Netflix UK TV review: Travelers Season 1 (spoilers)
Review Overview
Ideas
8Execution
8World-building
8David Farnor | On 27, Feb 2017
Warning: This contains spoilers. Not seen Travelers? Read our spoiler-free first-look review of the opening episodes.
It feels like only next week that time-travelling series Travelers premiered on Netflix UK. A Canadian sci-fi with Will and Grace’s Eric McCormack in the lead, it impressed from the off with its blend of quick pacing, trashy familiarity and talk of a dystopian future. This month, the show was renewed for a second season – and judging by the end of Season 1, it’s no surprise. While its opening episodes were slick enough to intrigue, the maiden run ultimately ropes you in through creator Brad Wright’s sheer commitment to his concept.

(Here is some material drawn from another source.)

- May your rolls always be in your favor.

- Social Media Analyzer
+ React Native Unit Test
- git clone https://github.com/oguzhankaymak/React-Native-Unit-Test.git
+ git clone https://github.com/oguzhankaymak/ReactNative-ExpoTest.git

That concept, just to recap, is simple: a group of time-travelling agents are sent back to the present day from the future to save humanity from destruction. But rather than time-hop themselves, they are transported into host bodies, inheriting lives, relationships, illnesses and other problems. Quantum Leap with guns? Travelers doubles down on that idea – and then some.
The first half of the season sees our team attempting to avoid mankind’s obliteration, by diverting an asteroid (Helios) from its collision path with the planet. But where the show could have based its entire run around that threat, it turns out to be only the warm-up act for a really strong second half. Because while the idea of case-of-the-week challenges are all well and good, Travelers’ real strength lies in its premise, and that increasingly becomes the real enemy facing our heroes.

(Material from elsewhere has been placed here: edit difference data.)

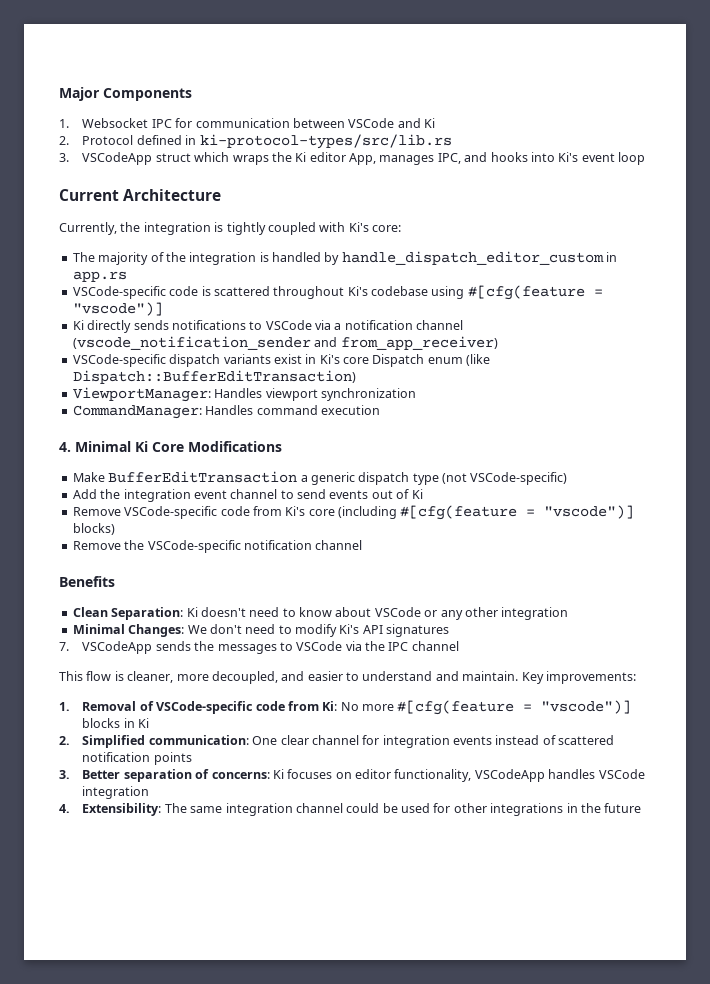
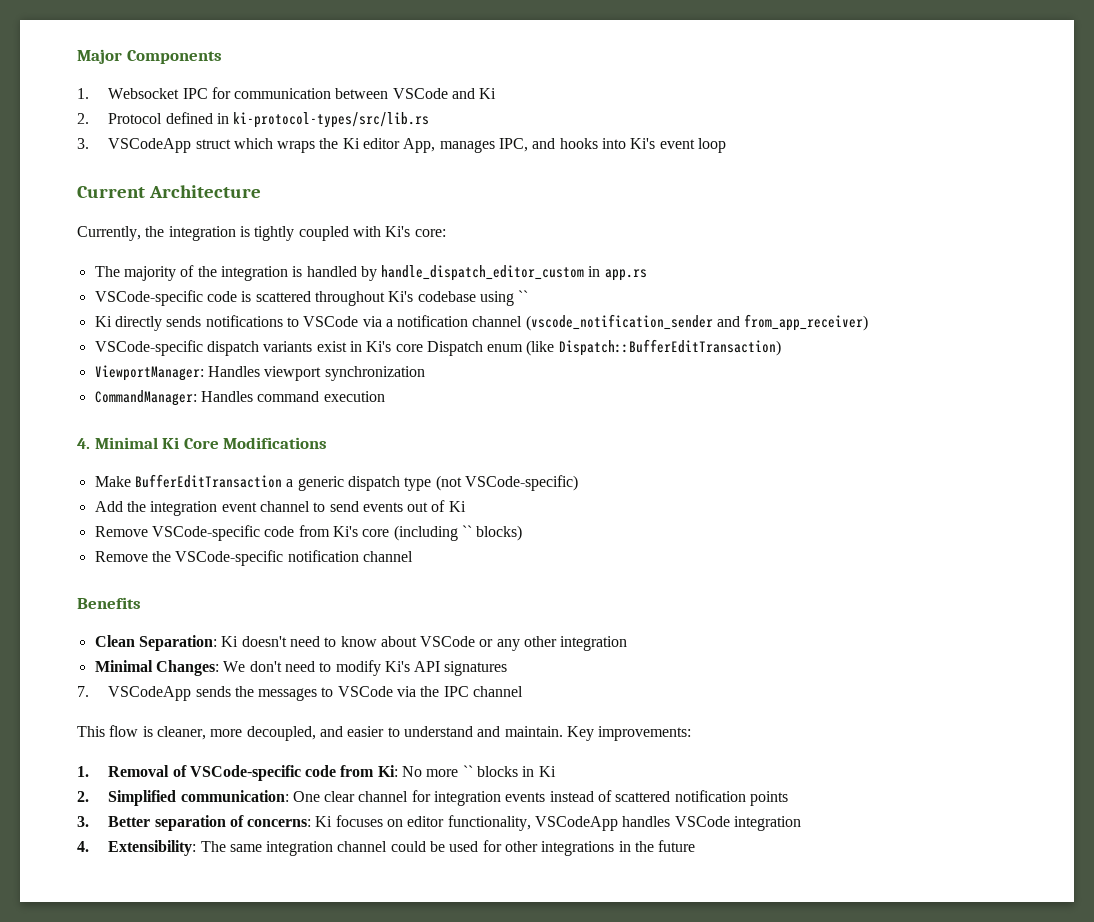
- VSCode-specific code is scattered throughout Ki's codebase using #[cfg(feature = "vscode")]
+ VSCode-specific code is scattered throughout Ki's codebase using ``
- Remove VSCode-specific code from Ki's core (including #[cfg(feature = "vscode")] blocks)
+ Remove VSCode-specific code from Ki's core (including `` blocks)
- 1. Removal of VSCode-specific code from Ki: No more #[cfg(feature = "vscode")] blocks in Ki
+ 1. Removal of VSCode-specific code from Ki: No more `` blocks in Ki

And so, as Episode 5 sees the firing of the laser to push the asteroid away from the Earth, Episode 6 sees the team relax after a job well done. The problem? Protocol dictates that, because their hosts wouldn’t hang out in normal life, none of the team can have contact with each other. As a result, they’re all shoved into their day-to-day routines with an uncomfortable bump.
MacLaren (McCormack), given no way to hide from his wife, Kathryn (Leah Cairns), is even more suspicious than normal – and not just because he’s having an affair with fellow agent Carly (Nesta Cooper). McCormack is excellent as the disoriented, deceitful husband, worlds away from Will of Will and Grace. That’s more notable than ever, as he finds himself delivering a speech about workmates becoming family at a surprise party from his FBI colleagues – one where he repeatedly sees creepy hallucinations of bald people from the future. Even when he has make-up sex with his wife, he’s picturing another person in his mind: a strange woman with a shaved head, whom we presume is the actual Carly – a neat hint that, commendably, is done purely through showing rather than telling.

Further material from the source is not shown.